• **AIM OF THE EXERCISE**: All the lines below need to be output exactly, apart from any images.
DATA FOR THIS EXERCISE Block Start
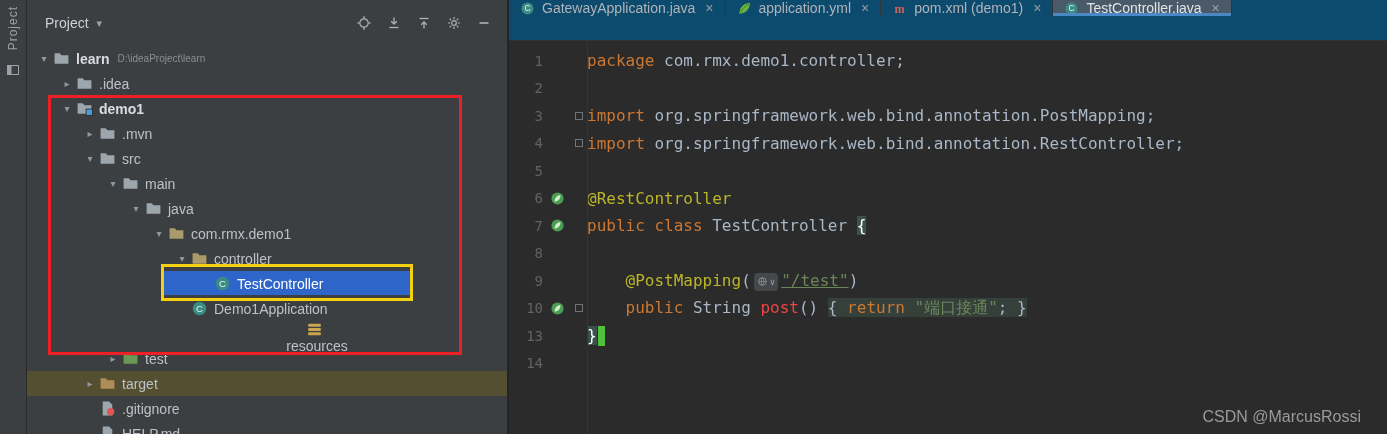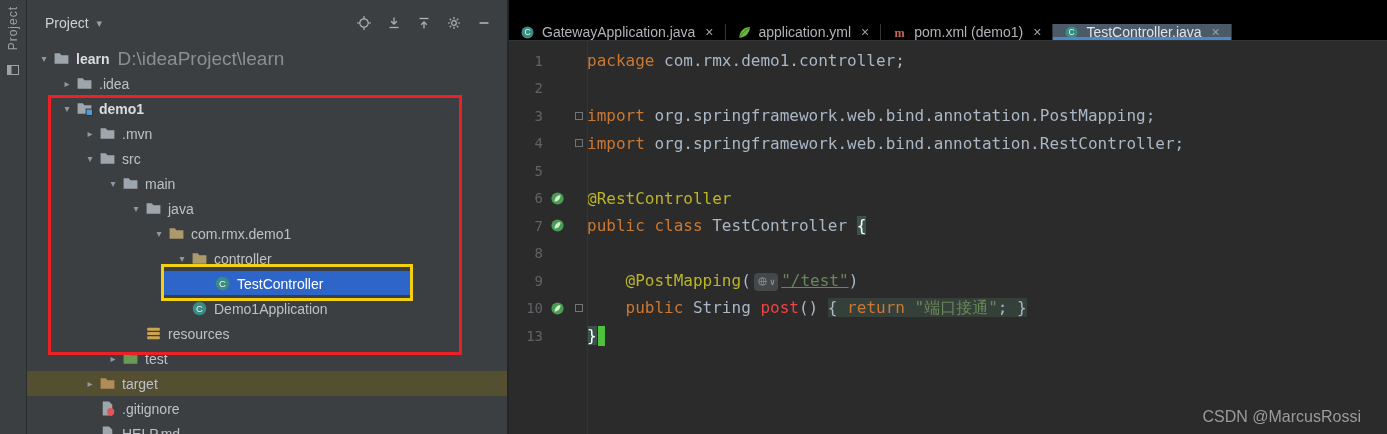--- a/index.html
+++ b/index.html
@@ -41,7 +41,7 @@
 
   
   .editor{flex:1;position:relative;background:#2b2b2b;display:flex;flex-direction:column;border-left:2px solid #232527;min-width:0}
-  .tabbar{height:40px;background:#000000;display:flex;align-items:flex-end;border-bottom:1px solid #313335;overflow:hidden;flex-shrink:0}
+  .tabbar{height:40px;background:#0c4a6e;display:flex;align-items:flex-start;border-bottom:1px solid #313335;overflow:hidden;flex-shrink:0}
   .tab{display:flex;align-items:center;gap:7px;padding:0 11px;font-size:14px;color:#b0b3b8;border-right:1px solid #323539;position:relative;cursor:pointer;flex-shrink:0}
   .tab.active{background:#4b5a68;color:#e0e4e9}
   .tab.active::after{content:"";position:absolute;left:0;right:0;bottom:0;height:3px;background:#4a88c7}

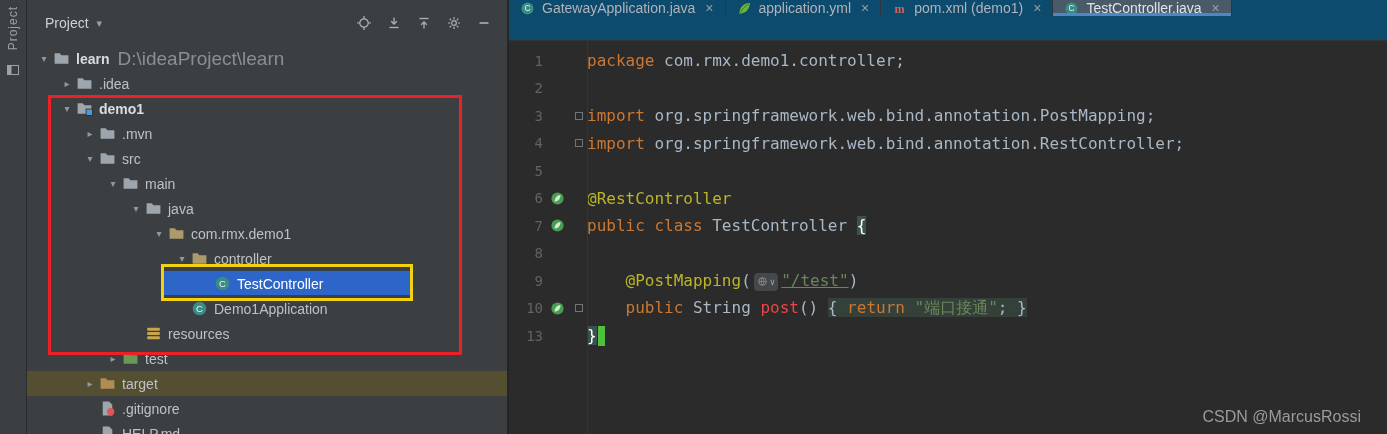--- a/index.html
+++ b/index.html
@@ -26,7 +26,7 @@
   .tlabel{}
   .trow.bold .tlabel{font-weight:bold;color:#d9dde3}
   .trow.selected .tlabel{color:#ffffff}
-  .hint{color:#8a8f94;margin-left:8px;font-size:19px}
+  .hint{color:#8a8f94;margin-left:8px;font-size:10px}
   .sel-rect{position:absolute;left:137px;top:225px;width:247px;height:24px;background:#2e65c9;z-index:1}
   .red-box{position:absolute;left:21px;top:95px;width:414px;height:260px;border:3px solid #ec2025;z-index:6;pointer-events:none;box-sizing:border-box}
   .yellow-box{position:absolute;left:134px;top:264px;width:252px;height:37px;border:3px solid #f3d111;z-index:7;pointer-events:none;box-sizing:border-box}

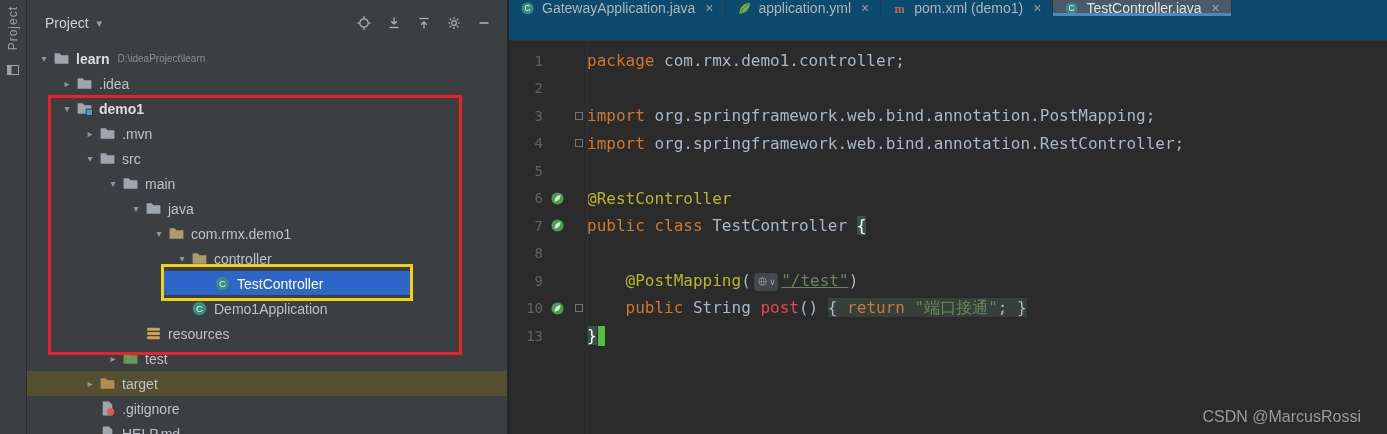--- a/index.html
+++ b/index.html
@@ -260,7 +260,7 @@
           </svg>
           <span class="tlabel">Demo1Application</span>
         </div>
-        <div class="trow" style="padding-left: 100px;">
+        <div class="trow" style="padding-left: 100px; flex-direction: column;">
           <span class="chev"></span>
           <svg width="17" height="17" class="ticon ic-resources">
             <use href="#i-stack"></use>

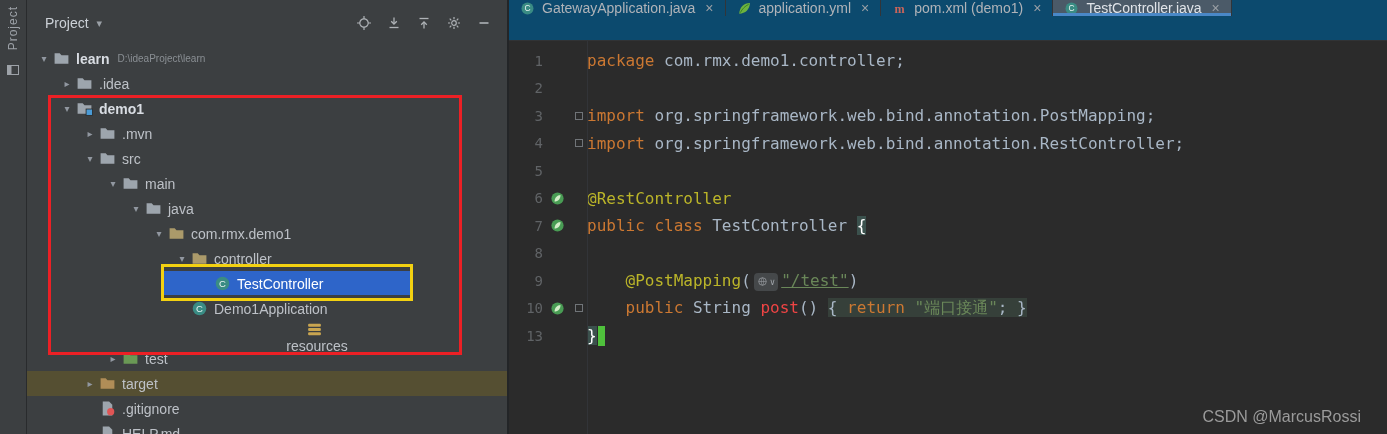--- a/index.html
+++ b/index.html
@@ -418,6 +418,12 @@
           <div class="fcol"></div>
           <div class="ltext"><span class="seg-brace">}</span><span class="caret"></span></div>
         </div>
+        <div class="cline">
+          <div class="lnum">14</div>
+          <div class="gcol"></div>
+          <div class="fcol"></div>
+          <div class="ltext"></div>
+        </div>
       </div>
     <div class="watermark">CSDN @MarcusRossi</div>
   </div>

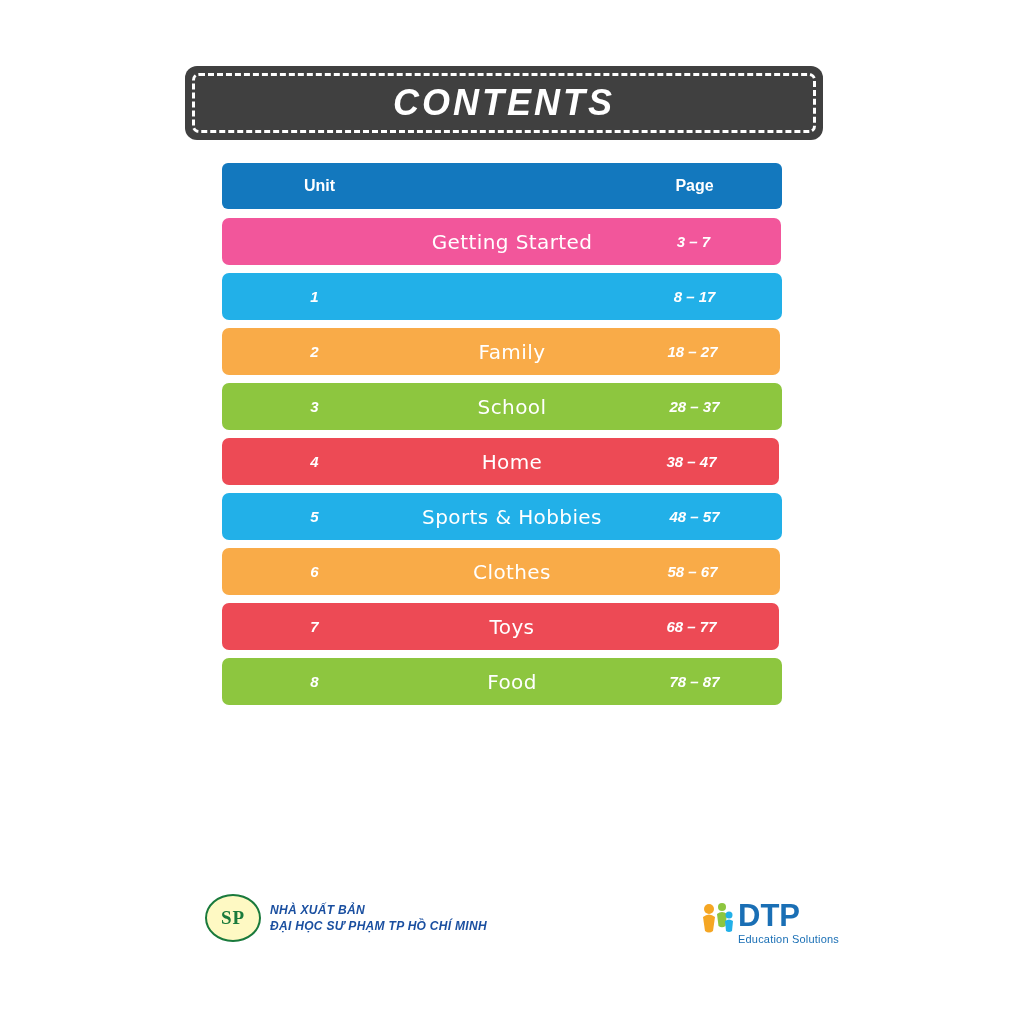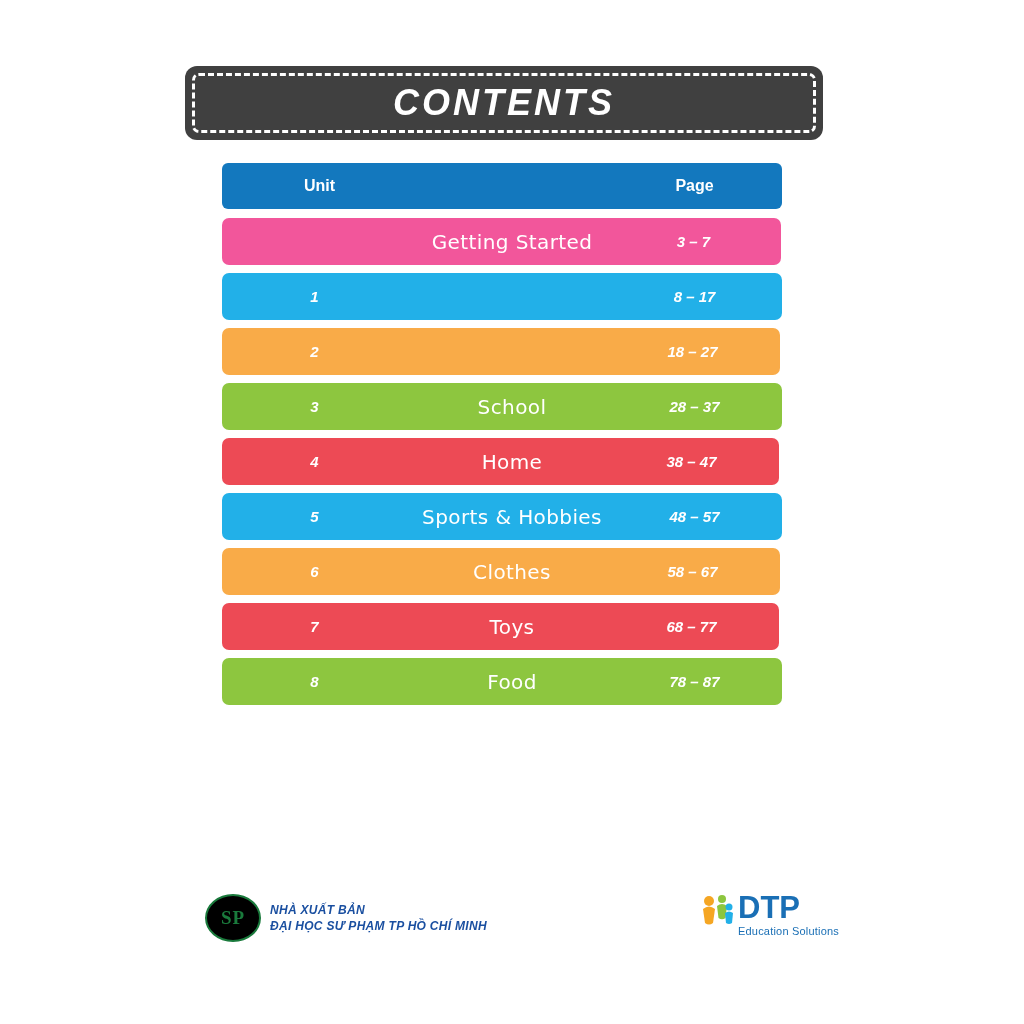--- a/index.html
+++ b/index.html
@@ -244,6 +244,7 @@
 
     <div class="row w-1" style="background:#f9ab48;">
       <div class="cell-unit">2</div>
+      <div class="cell-title">Family</div>
       <div class="cell-page">18 – 27</div>
     </div>
 

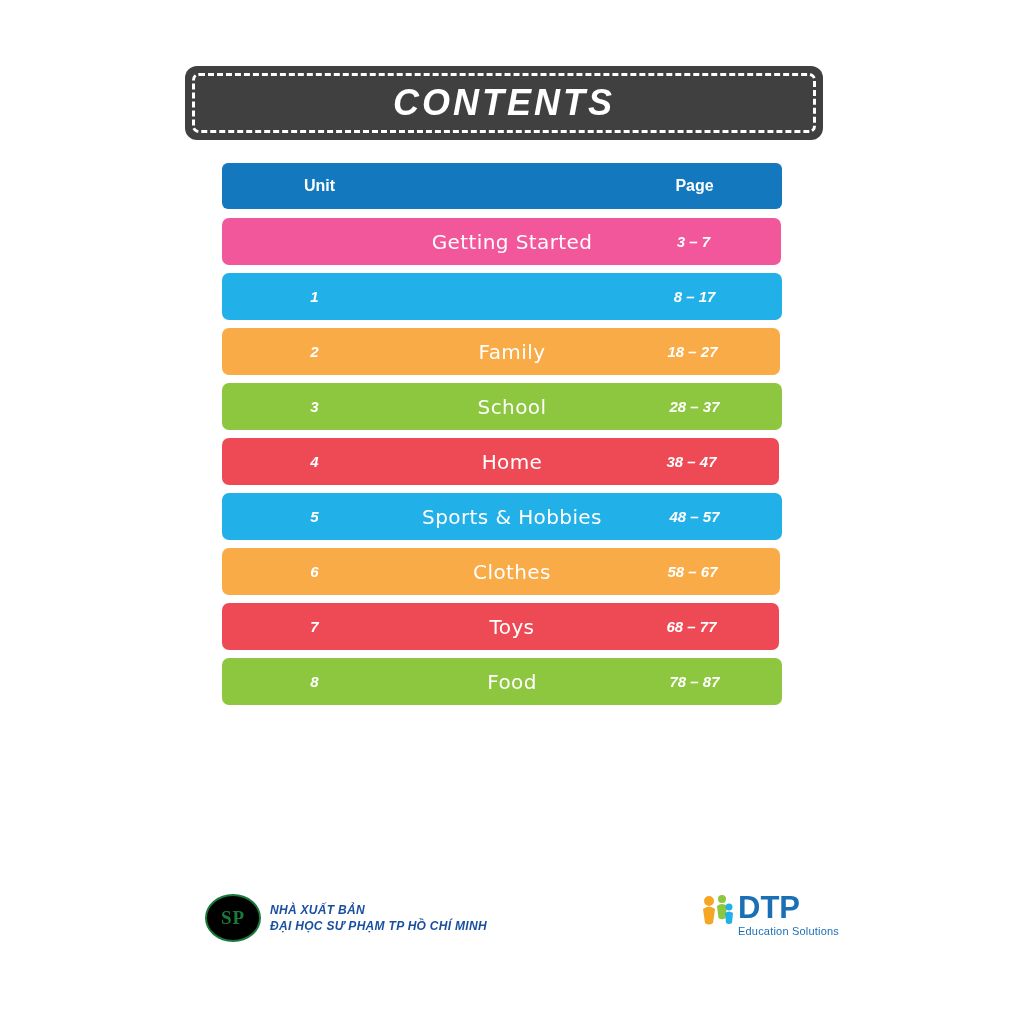--- a/index.html
+++ b/index.html
@@ -164,7 +164,7 @@
     font-size: 19px;
     font-family: "Liberation Serif", serif;
     letter-spacing: 1px;
-    background: #000000;
+    background: #fef9c3;
   }
   .pub-text {
     margin-left: 9px;

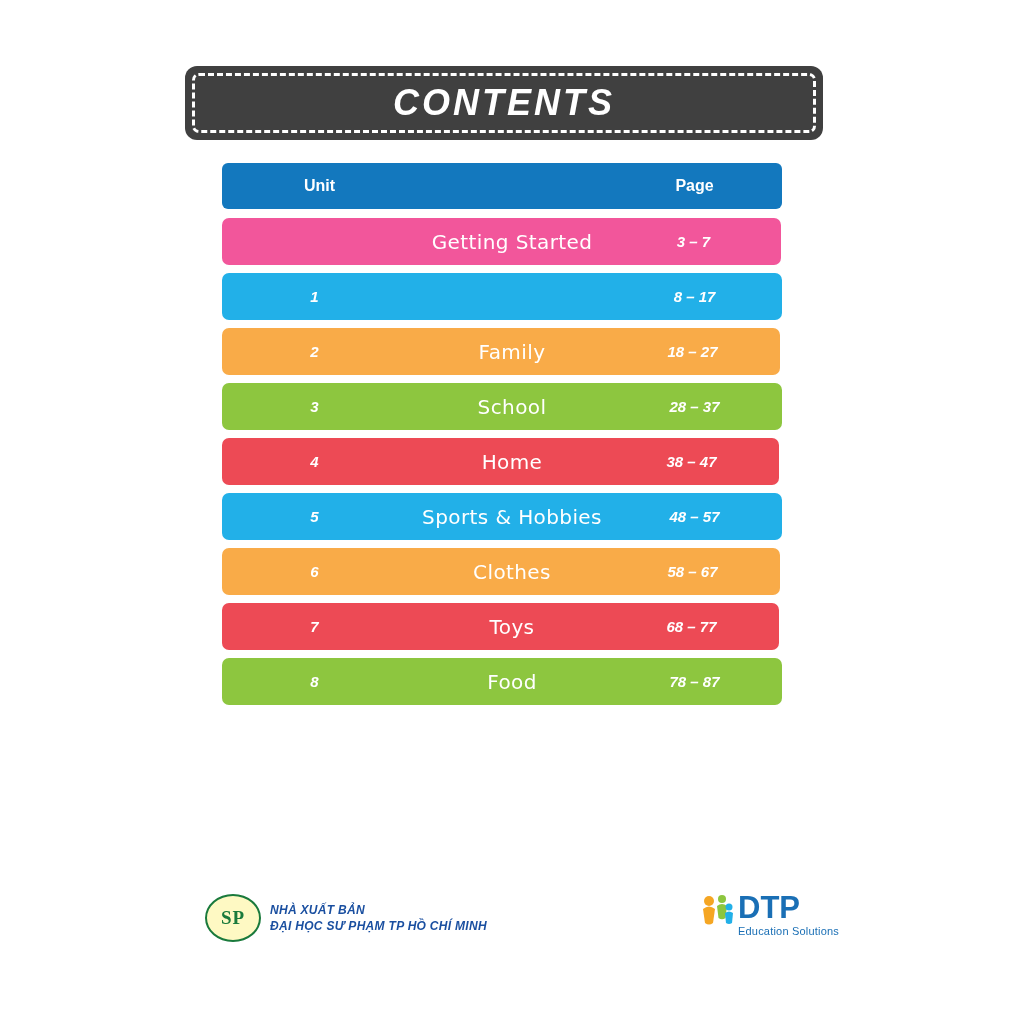--- a/index.html
+++ b/index.html
@@ -186,7 +186,7 @@
   .dtp-logo {
     position: absolute;
     left: 700px;
-    top: 12px;
+    top: 20px;
     display: flex;
     align-items: flex-start;
   }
DATA FOR THIS EXERCISE Block End
• **OUTPUT FOR THIS EXERCISE**:
--- a/index.html
+++ b/index.html
@@ -41,7 +41,7 @@
 
   
   .editor{flex:1;position:relative;background:#2b2b2b;display:flex;flex-direction:column;border-left:2px solid #232527;min-width:0}
-  .tabbar{height:40px;background:#000000;display:flex;align-items:flex-end;border-bottom:1px solid #313335;overflow:hidden;flex-shrink:0}
+  .tabbar{height:40px;background:#0c4a6e;display:flex;align-items:flex-start;border-bottom:1px solid #313335;overflow:hidden;flex-shrink:0}
   .tab{display:flex;align-items:center;gap:7px;padding:0 11px;font-size:14px;color:#b0b3b8;border-right:1px solid #323539;position:relative;cursor:pointer;flex-shrink:0}
   .tab.active{background:#4b5a68;color:#e0e4e9}
   .tab.active::after{content:"";position:absolute;left:0;right:0;bottom:0;height:3px;background:#4a88c7}

--- a/index.html
+++ b/index.html
@@ -26,7 +26,7 @@
   .tlabel{}
   .trow.bold .tlabel{font-weight:bold;color:#d9dde3}
   .trow.selected .tlabel{color:#ffffff}
-  .hint{color:#8a8f94;margin-left:8px;font-size:19px}
+  .hint{color:#8a8f94;margin-left:8px;font-size:10px}
   .sel-rect{position:absolute;left:137px;top:225px;width:247px;height:24px;background:#2e65c9;z-index:1}
   .red-box{position:absolute;left:21px;top:95px;width:414px;height:260px;border:3px solid #ec2025;z-index:6;pointer-events:none;box-sizing:border-box}
   .yellow-box{position:absolute;left:134px;top:264px;width:252px;height:37px;border:3px solid #f3d111;z-index:7;pointer-events:none;box-sizing:border-box}

--- a/index.html
+++ b/index.html
@@ -260,7 +260,7 @@
           </svg>
           <span class="tlabel">Demo1Application</span>
         </div>
-        <div class="trow" style="padding-left: 100px;">
+        <div class="trow" style="padding-left: 100px; flex-direction: column;">
           <span class="chev"></span>
           <svg width="17" height="17" class="ticon ic-resources">
             <use href="#i-stack"></use>

--- a/index.html
+++ b/index.html
@@ -418,6 +418,12 @@
           <div class="fcol"></div>
           <div class="ltext"><span class="seg-brace">}</span><span class="caret"></span></div>
         </div>
+        <div class="cline">
+          <div class="lnum">14</div>
+          <div class="gcol"></div>
+          <div class="fcol"></div>
+          <div class="ltext"></div>
+        </div>
       </div>
     <div class="watermark">CSDN @MarcusRossi</div>
   </div>

--- a/index.html
+++ b/index.html
@@ -244,6 +244,7 @@
 
     <div class="row w-1" style="background:#f9ab48;">
       <div class="cell-unit">2</div>
+      <div class="cell-title">Family</div>
       <div class="cell-page">18 – 27</div>
     </div>
 

--- a/index.html
+++ b/index.html
@@ -164,7 +164,7 @@
     font-size: 19px;
     font-family: "Liberation Serif", serif;
     letter-spacing: 1px;
-    background: #000000;
+    background: #fef9c3;
   }
   .pub-text {
     margin-left: 9px;

--- a/index.html
+++ b/index.html
@@ -186,7 +186,7 @@
   .dtp-logo {
     position: absolute;
     left: 700px;
-    top: 12px;
+    top: 20px;
     display: flex;
     align-items: flex-start;
   }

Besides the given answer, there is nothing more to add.